Speed and small size
You need to make your ship fast and keep it small. Shield extenders make your ship appear big to the enemy’s targeting radar, and armor plates make your ship slow. If you’re in a frigate, you go for speed and give up the shields and armor altogether.

Shields
Shields are great, as long as you have the capacitor energy to keep them up. But you’re using up your mid slots, and that’s where you could have installed a propulsion module (for speed), jamming (including the requirement to install warp-disruptors for any PVP activity, otherwise you can’t catch any prey they just warp away), and capacitor-recharge modules.

Armor
Armor is also great, as long as you have the capacitor energy to keep repairing. You have shorter time to get out if you lose your armor, but hopefully your defenses hold. But you’re using up low slots, and weapon damage enhancers go into low slots (for example, magnetic field stabilizers will add 5% - 15% DPS for rail guns and blasters).
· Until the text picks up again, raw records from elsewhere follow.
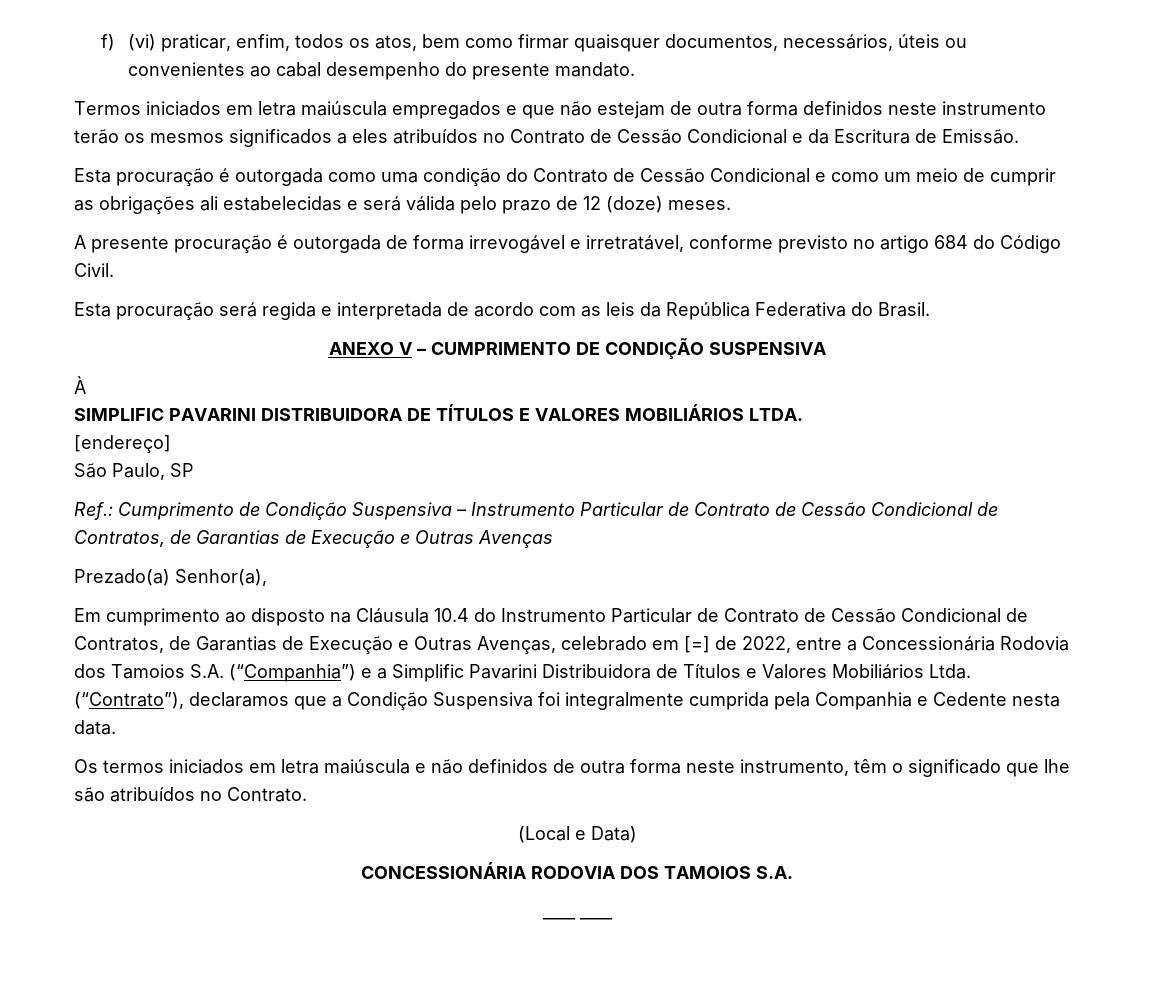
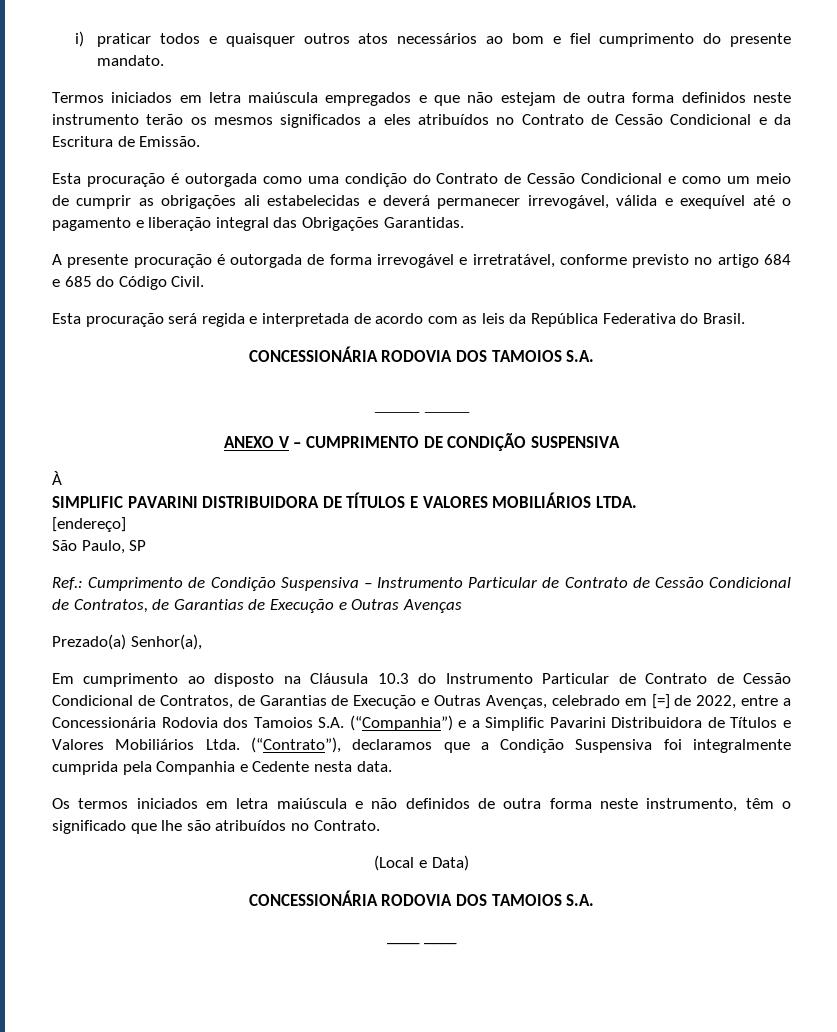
- f) (vi) praticar, enfim, todos os atos, bem como firmar quaisquer documentos, necessários, úteis ou convenientes ao cabal desempenho do presente mandato.
+ i) praticar todos e quaisquer outros atos necessários ao bom e fiel cumprimento do presente mandato.
- Esta procuração é outorgada como uma condição do Contrato de Cessão Condicional e como um meio de cumprir as obrigações ali estabelecidas e será válida pelo prazo de 12 (doze) meses.
+ Esta procuração é outorgada como uma condição do Contrato de Cessão Condicional e como um meio de cumprir as obrigações ali estabelecidas e deverá permanecer irrevogável, válida e exequível até o pagamento e liberação integral das Obrigações Garantidas.
- A presente procuração é outorgada de forma irrevogável e irretratável, conforme previsto no artigo 684 do Código Civil.
+ A presente procuração é outorgada de forma irrevogável e irretratável, conforme previsto no artigo 684 e 685 do Código Civil.
  Esta procuração será regida e interpretada de acordo com as leis da República Federativa do Brasil.
+ CONCESSIONÁRIA RODOVIA DOS TAMOIOS S.A.
+ ____ ____
- Em cumprimento ao disposto na Cláusula 10.4 do Instrumento Particular de Contrato de Cessão Condicional de Contratos, de Garantias de Execução e Outras Avenças, celebrado em [=] de 2022, entre a Concessionária Rodovia dos Tamoios S.A. (“Companhia”) e a Simplific Pavarini Distribuidora de Títulos e Valores Mobiliários Ltda.
+ Em cumprimento ao disposto na Cláusula 10.3 do Instrumento Particular de Contrato de Cessão Condicional de Contratos, de Garantias de Execução e Outras Avenças, celebrado em [=] de 2022, entre a Concessionária Rodovia dos Tamoios S.A. (“Companhia”) e a Simplific Pavarini Distribuidora de Títulos e Valores Mobiliários Ltda.

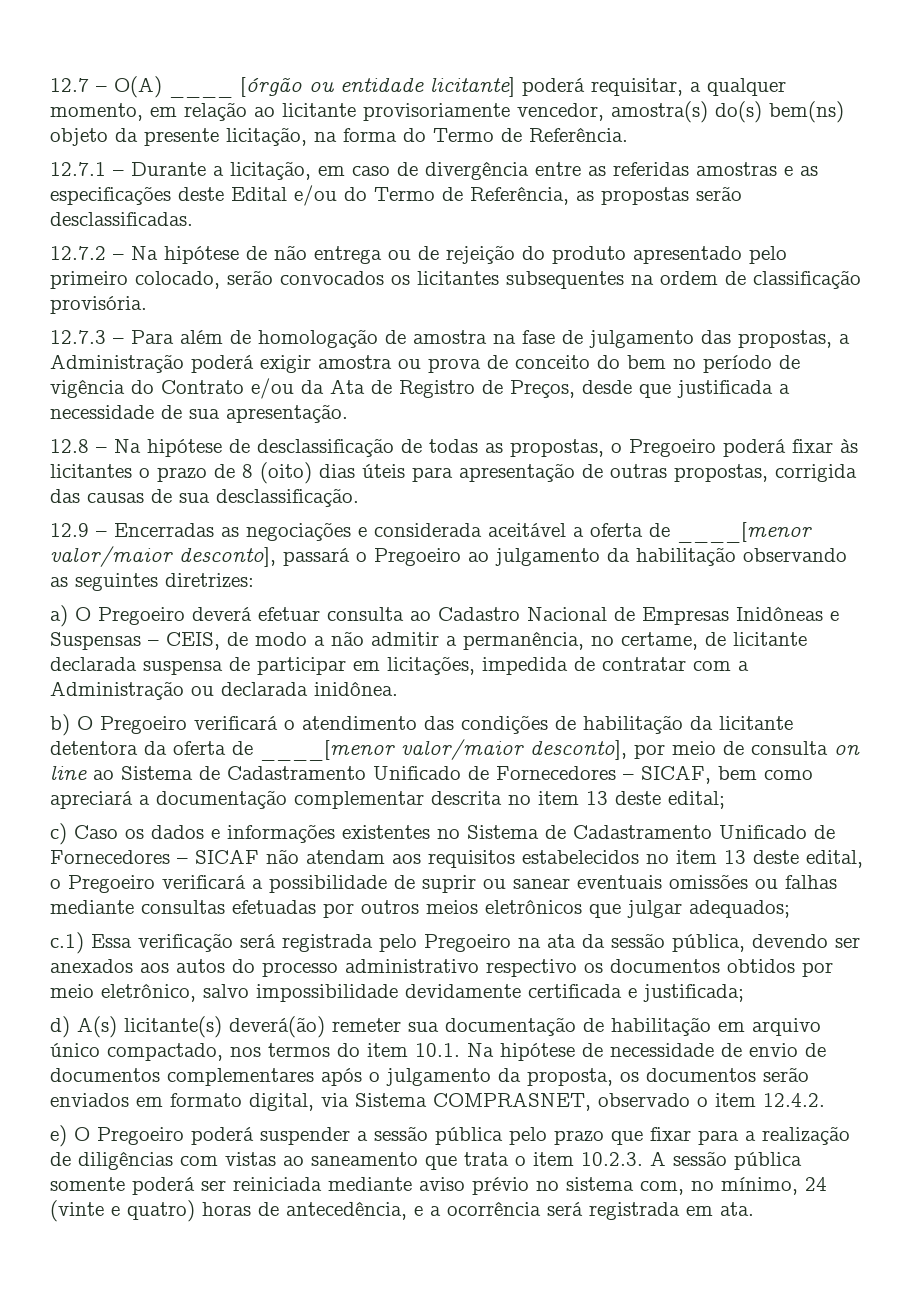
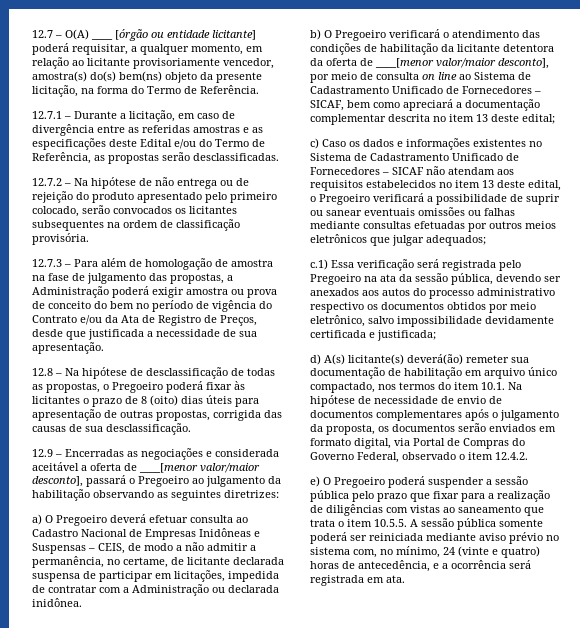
- d) A(s) licitante(s) deverá(ão) remeter sua documentação de habilitação em arquivo único compactado, nos termos do item 10.1. Na hipótese de necessidade de envio de documentos complementares após o julgamento da proposta, os documentos serão enviados em formato digital, via Sistema COMPRASNET, observado o item 12.4.2.
+ d) A(s) licitante(s) deverá(ão) remeter sua documentação de habilitação em arquivo único compactado, nos termos do item 10.1. Na hipótese de necessidade de envio de documentos complementares após o julgamento da proposta, os documentos serão enviados em formato digital, via Portal de Compras do Governo Federal, observado o item 12.4.2.
- e) O Pregoeiro poderá suspender a sessão pública pelo prazo que fixar para a realização de diligências com vistas ao saneamento que trata o item 10.2.3. A sessão pública somente poderá ser reiniciada mediante aviso prévio no sistema com, no mínimo, 24 (vinte e quatro) horas de antecedência, e a ocorrência será registrada em ata.
+ e) O Pregoeiro poderá suspender a sessão pública pelo prazo que fixar para a realização de diligências com vistas ao saneamento que trata o item 10.5.5. A sessão pública somente poderá ser reiniciada mediante aviso prévio no sistema com, no mínimo, 24 (vinte e quatro) horas de antecedência, e a ocorrência será registrada em ata.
You do less damage when you put on the armor.

Range
Long range weapons in this game don’t do awesome damage - it’s not like a sniper taking headshots. If you’re set for sniping, you do less damage than if you set up for point-blank shotgun-blaster type weapons. In addition, the basic tactic for NPC pirates is to get close to you and stay there, so doing missions is a bit more cumbersome.


Your ship has only so much powergrid and CPU, and only so many slots. You have to install weapons, and you have to install a defensive strategy, and they all could use more slots or more power/CPU than you have available. You always have to make sacrifices, every ship is tuned by CCP to force you to cut something. So the trick is to make your weapons and defense work together (at the same range, or based on the plan that you have for the ship), and thus conserve how many slots, power, and CPU you’re using up. The idea is to fill the ship up to the brim, with nothing being wasted on pointless modules (that won’t help with your “plan” for combat).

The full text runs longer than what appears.